Two-Gun Baby Star Solves Stellar Mystery
Astronomers have discovered two streams of gas shooting out from a baby star that originated at different times and areas. This supports a two-gun model where the streams are launched independently, settling a long running debate about the formation mechanism. This is an important clue for understanding star formation.
Stars form by amalgamating interstellar gas. In the early stages of star formation a baby star, known as a protostar, is surrounded by a disk of gas. This gas spins down into the center, feeding the growing protostar. But not all of the gas ends up in the star. Some of it is shot back out. There are two kinds of gas streams ejected from protostars, high-speed collimated jets and low-speed, wide-angle outflows. Astronomers have long wondered whether the high-speed jet kicks-up the surrounding gas causing the broad outflow or if the jet and the outflow are independent.
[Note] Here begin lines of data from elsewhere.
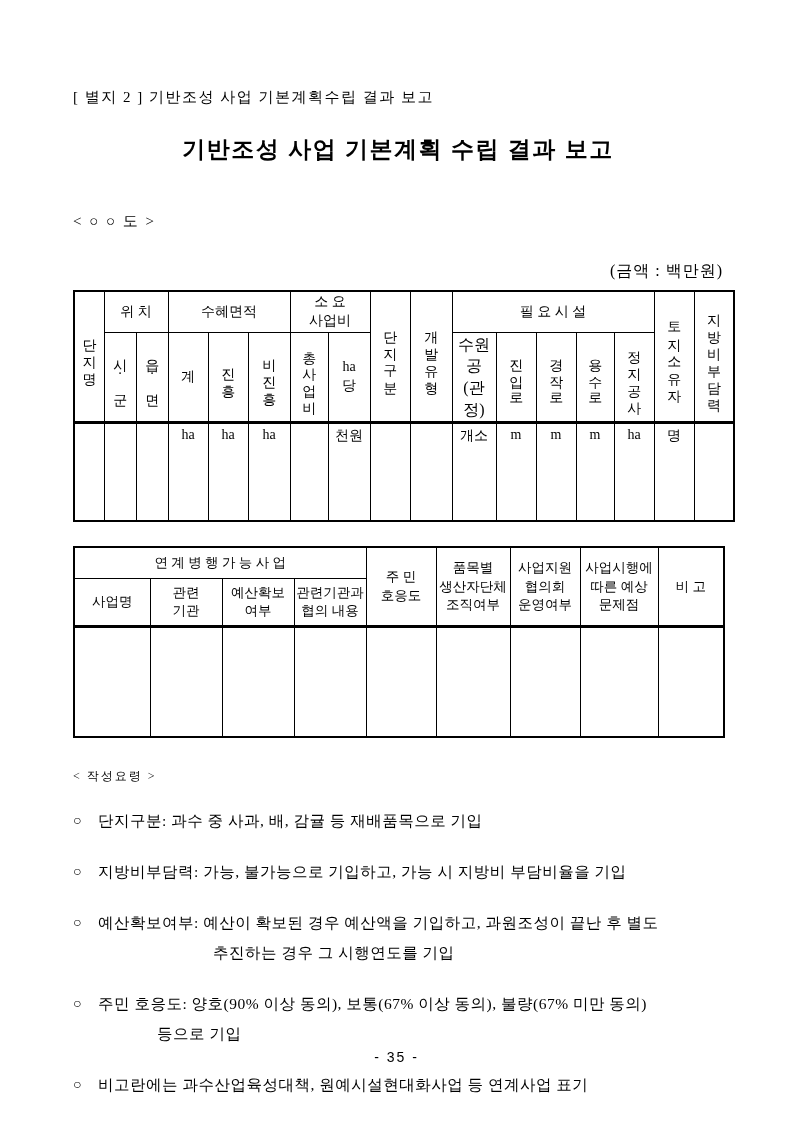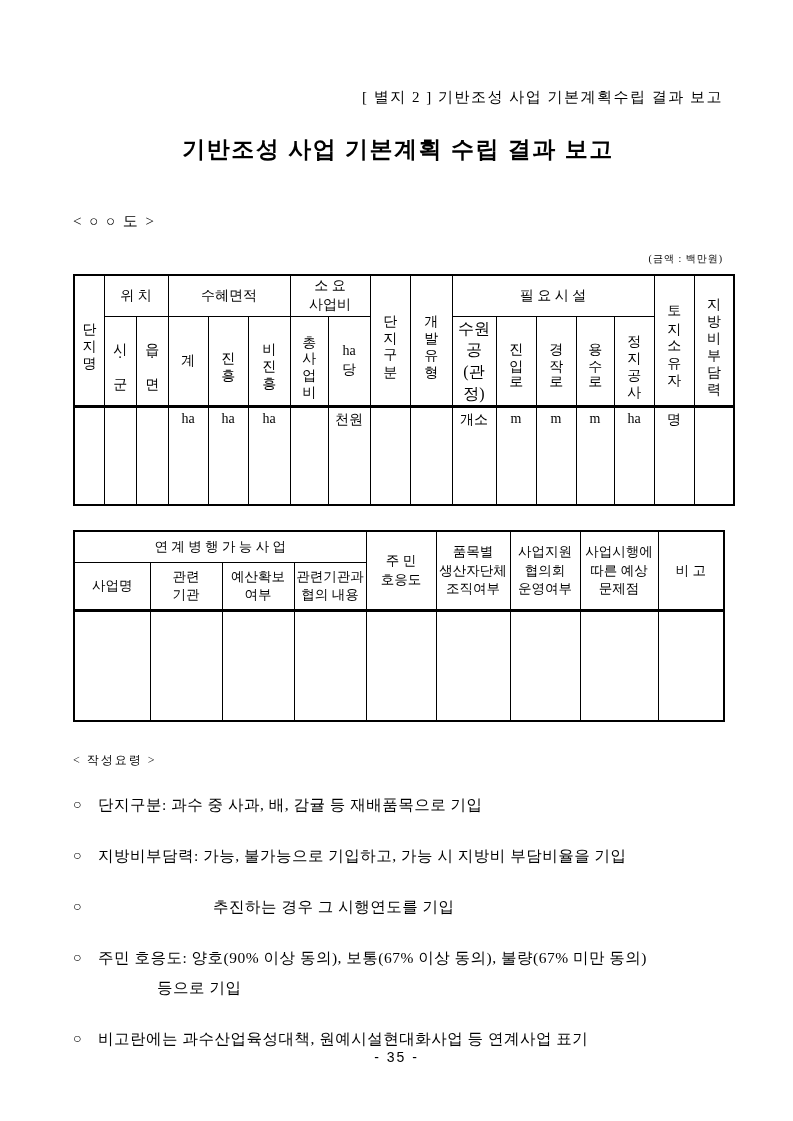"[ 별지 2 ] 기반조성" .attachment-label { text-align: right -> none }
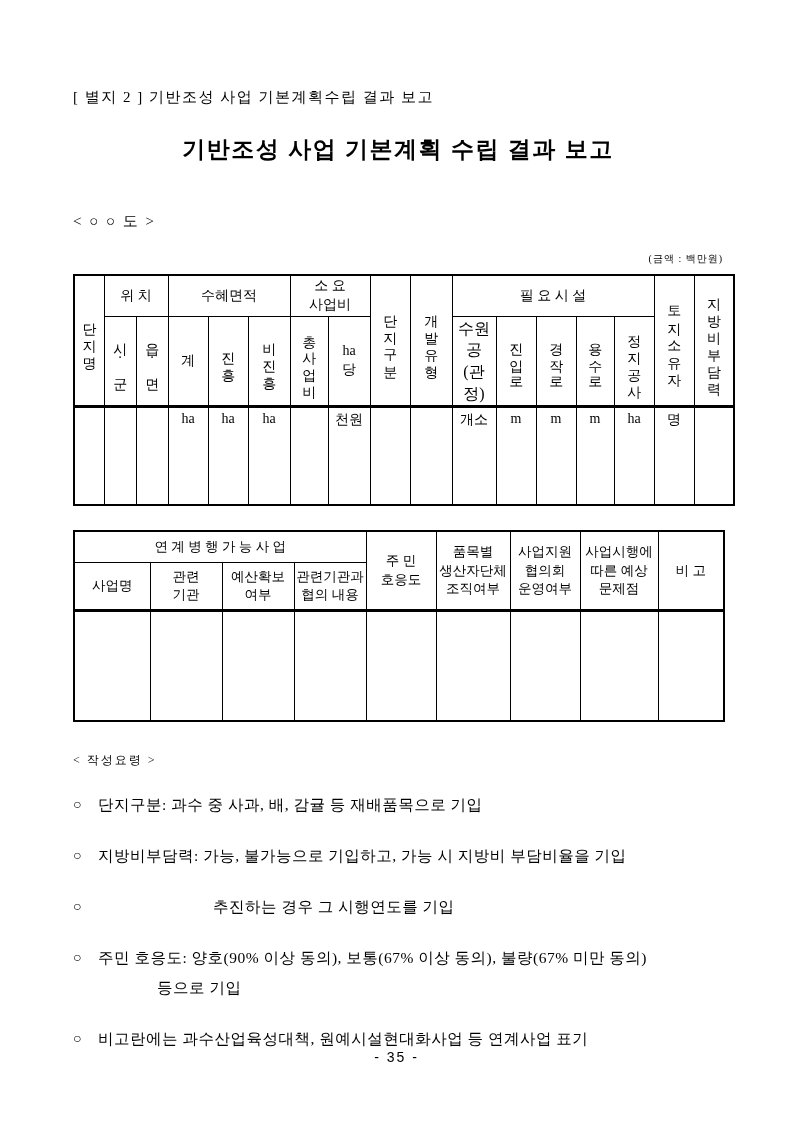"(금액 : 백만원)" .amount-note { font-size: 10px -> 16px; margin-top: 21px -> 30px }
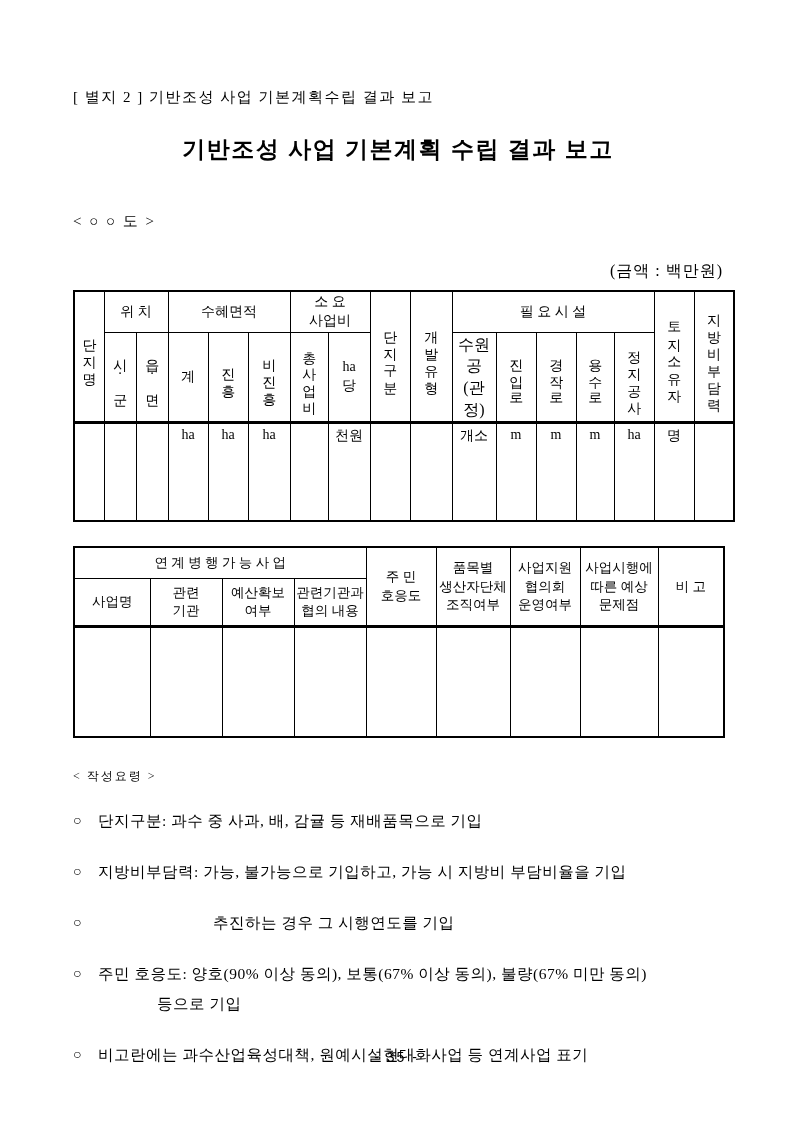"예산확보여부: 예산이 확보된 경우 예산액을" div { html: none -> <div>예산확보여부: 예산이 확보된 경우 예산액을 기입하고, 과원조성이 끝난 후 별도</div> }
Yuko Matsushita, a graduate student at Kyushu University, and her team used ALMA (Atacama Large Millimeter/Submillimeter Array) to observe a protostar known as MMS 5 in Orion Molecular Cloud 3 (OMC-3) and found both a fast jet and a slow outflow. They also found that the directions of the jet and the outflow are misaligned by 17 degrees. By measuring the sizes and speeds of the gas streams, they could work backwards to calculate their ages. The jet started 500 years ago and the outflow started 1300 years ago.
Matsushita explains, “If the protostar had wobbled while emitting the gas streams, the directions could be different, even if they came from the same phenomenon. But in MMS 5, the jet and outflow began so recently that there hasn’t been time for the protostar to wobble. Furthermore the outflow started before the jet, making it unlikely that the jet could cause the outflow.”
These results were published as Matsushita et al. Matsushita et al. ‘A Very Compact Extremely High Velocity Flow toward MMS 5/OMC-3 Revealed with ALMA’ in the Astrophysical Journal in February 2019.